Be An Optimist In Two Weeks!

Be An Optimist In Two Weeks!

Accentuate the positive, eliminate the negative!

Wishing won’t make it so, but hoping just might – even in the situations that seem hopeless.

If you’re a pessimist, you conduct a bleak monologue with yourself.

Your boss doesn’t say “Good morning,” so you think, I messed up that presentation; I’m going to get fired. Or you watch a debate and think, Politicians are hypocrites.

The pessimist believes that bad things are permanent, pervasive and unchangeable. The optimist, by contrast, believes that bad things are temporary, specific and changeable.

If you scored more than eight points on the quiz on the last page, you are indeed a pessimist. You suffer in three ways: On average, you are more vulnerable to depression, you achieve less than your talents augur, and your health is worse than an optimist’s.

Can you change your way of thinking? Can you create the stuff of hope within yourself?

The answer is yes, but you will not be able to do so overnight. It takes about two weeks of optimism. I can’t convey all the skills of learned optimism in a few paragraphs, but I can tell you the essence of the change: Use a skill that you already have but that you don’t deploy in the right place.

This skill is called disputing.

At the office a rival jokes about your late hours: “Are you overworked or just disorganized?” You can reply, “Sometimes the only way to get a project in early is to stay late.” Or a catty friend teases you about the Dutch chocolate cake you’ve just ordered for dessert, and you say, “Don’t spoil the reward I’ve promised myself for going to the gym ever day this week!”

Thus you quite capably answer back when somebody needles you.

If you are a pessimist, however, you lay into yourself several times a day. You walk into a cocktail party, for example, and say to yourself, “There are a lot of high-powered people here. They’ll consider me a lightweight.”

Strangely, when such an insult issues from inside, you accept it. You believe it. You treat your own self-criticisms as if they were gospel.

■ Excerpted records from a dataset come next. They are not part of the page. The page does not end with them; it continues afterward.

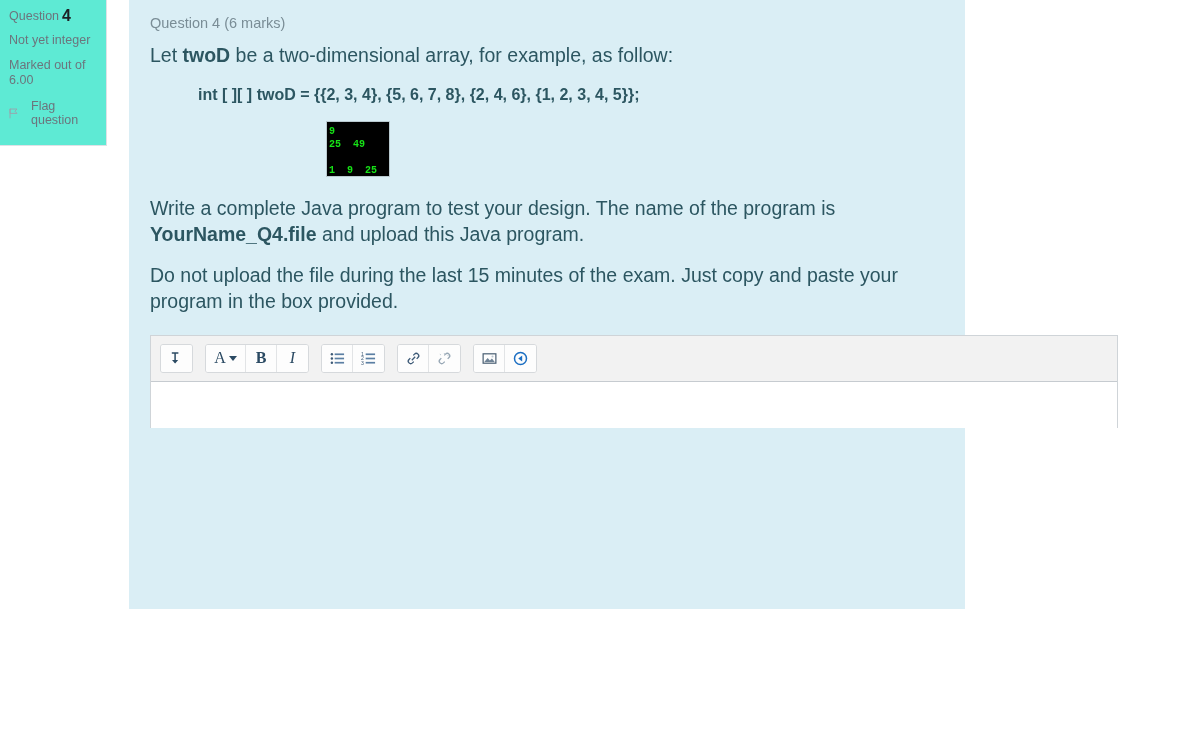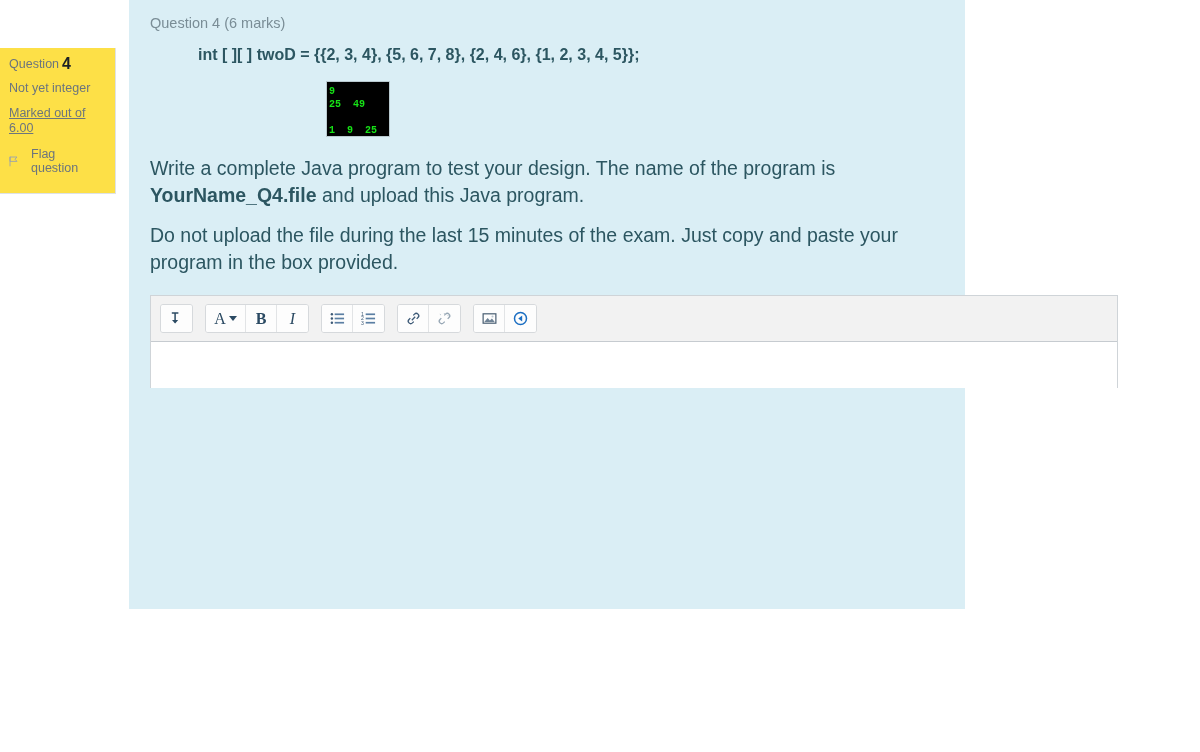--- a/index.html
+++ b/index.html
@@ -16,12 +16,11 @@
   .qinfo {
     position: absolute;
     left: 0; top: 0;
-    width: 116px; height: 146px;
-    background: #fde047;
+    width: 107px; height: 146px;
+    background: #5eead4;
     border-right: 1px solid #dee2e6;
     border-bottom: 1px solid #dee2e6;
     padding: 8px 9px 6px 9px;
-    margin-top: 48px;
   }
   .qinfo-row { color: #6c757d; font-size: 12.5px; line-height: 15px; }
   .qinfo-qnum { margin-bottom: 9px; white-space: nowrap; }

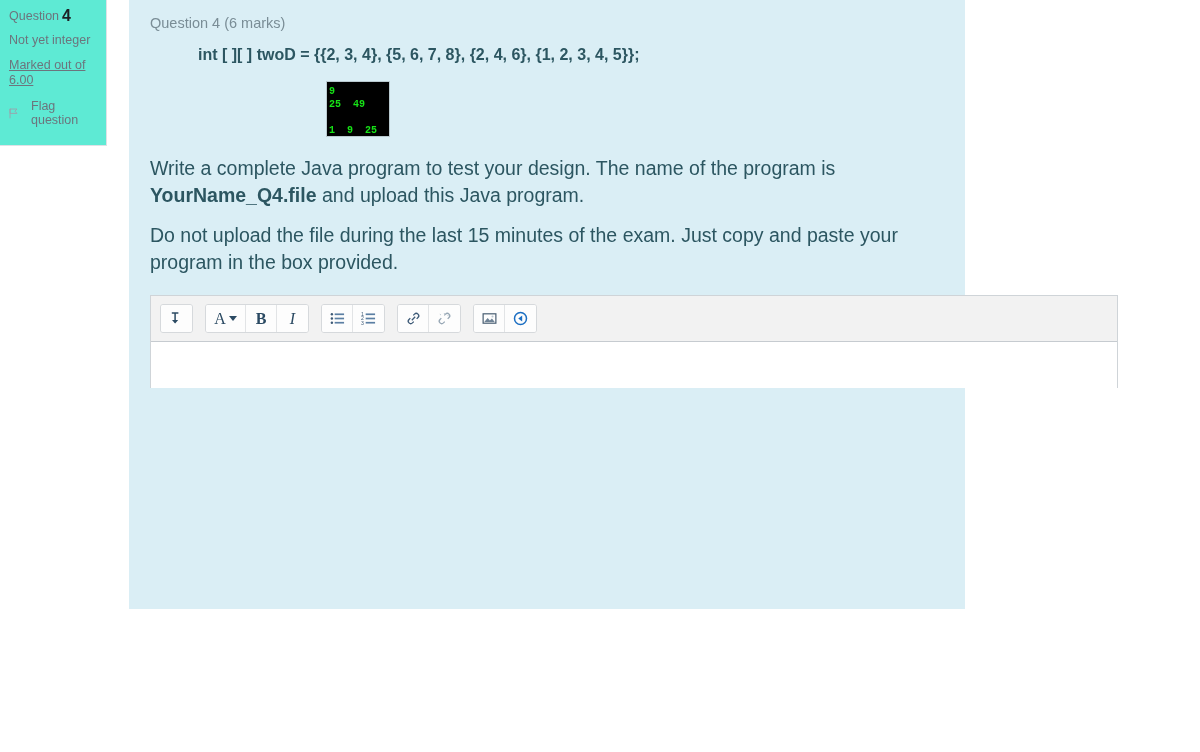--- a/index.html
+++ b/index.html
@@ -30,7 +30,7 @@
     margin-left: 3px; vertical-align: -1px;
   }
   .qinfo-state { margin-bottom: 10px; }
-  .qinfo-marks { margin-bottom: 11px; text-decoration: underline; }
+  .qinfo-marks { margin-bottom: 11px; }
   .qinfo-flag {
     display: flex; align-items: center; gap: 13px;
     color: #6c757d; font-size: 12.5px; cursor: pointer;

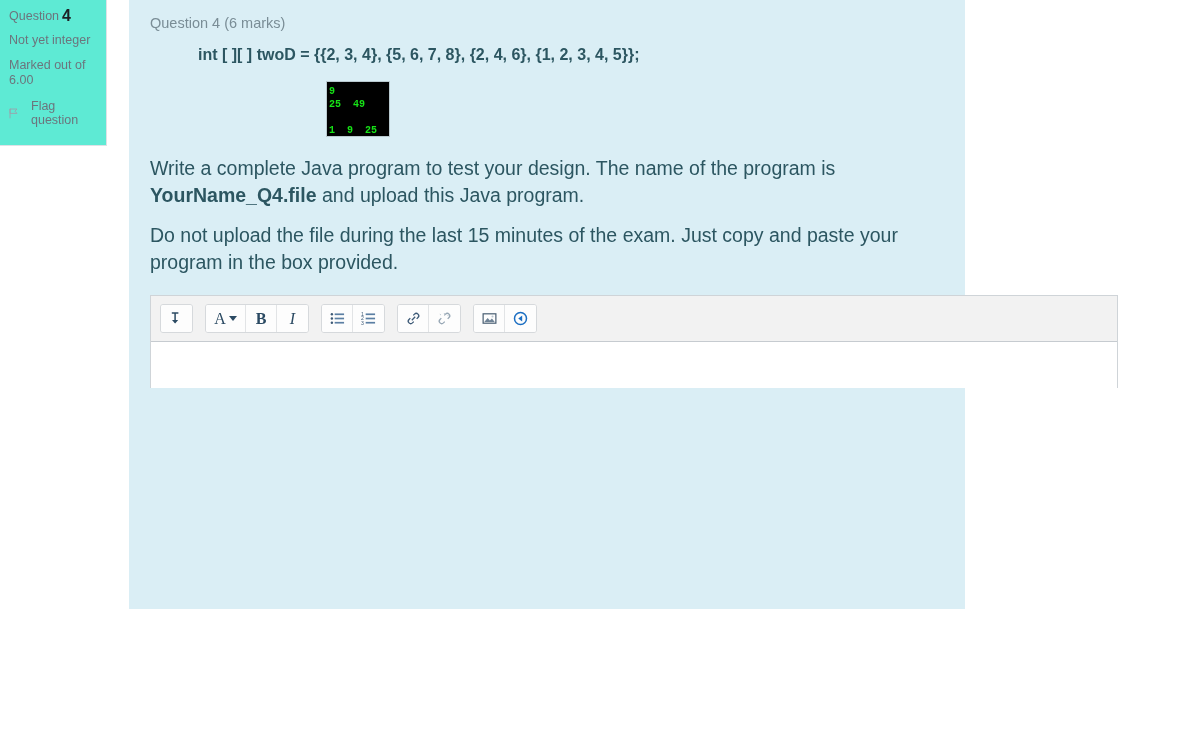--- a/index.html
+++ b/index.html
@@ -177,6 +177,7 @@
 
     <div class="qtext">
 
+      <p class="tight"><span>Let </span><b>twoD</b><span> be a two-dimensional array, for example, as follow:</span></p>
 
       <div class="code-line">int [ ][ ] twoD = {{2, 3, 4}, {5, 6, 7, 8}, {2, 4, 6}, {1, 2, 3, 4, 5}};</div>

Well, they are not. The accusations that pessimists launch at themselves several times a day are no more rational or well-founded than the ravings of a drunk on the street. They are vestiges of the voice of your big sister, your carping coach or your father in his worst mood.

Instead of accepting your automatic negative thoughts, dispute them. Listen closely to what you say to yourself when you face adversity. Now dispute that self-recrimination. Marshall all the evidence against it! Fight back!

Here is a scenario of an ace disputer in action:

Adversity I borrowed a pair of expensive earrings from my friend Kay, and I lost one of them while I was out dancing.

Pessimistic belief I am so irresponsible. Kay is going to be furious at me. I just can’t believe how much of a klutz I am.

Disputation It’s a shame I lost the earring. They were Kay’s favourites and she’ll be disappointed. But she knows that accidents happen. And this is the first time I’ve lost anything in a long while.

Disputing your automatic pessimistic thoughts is at the heart of optimism. Once you get good at it, you can actually watch your mood change from anger to calm, from down to up, in just a few seconds.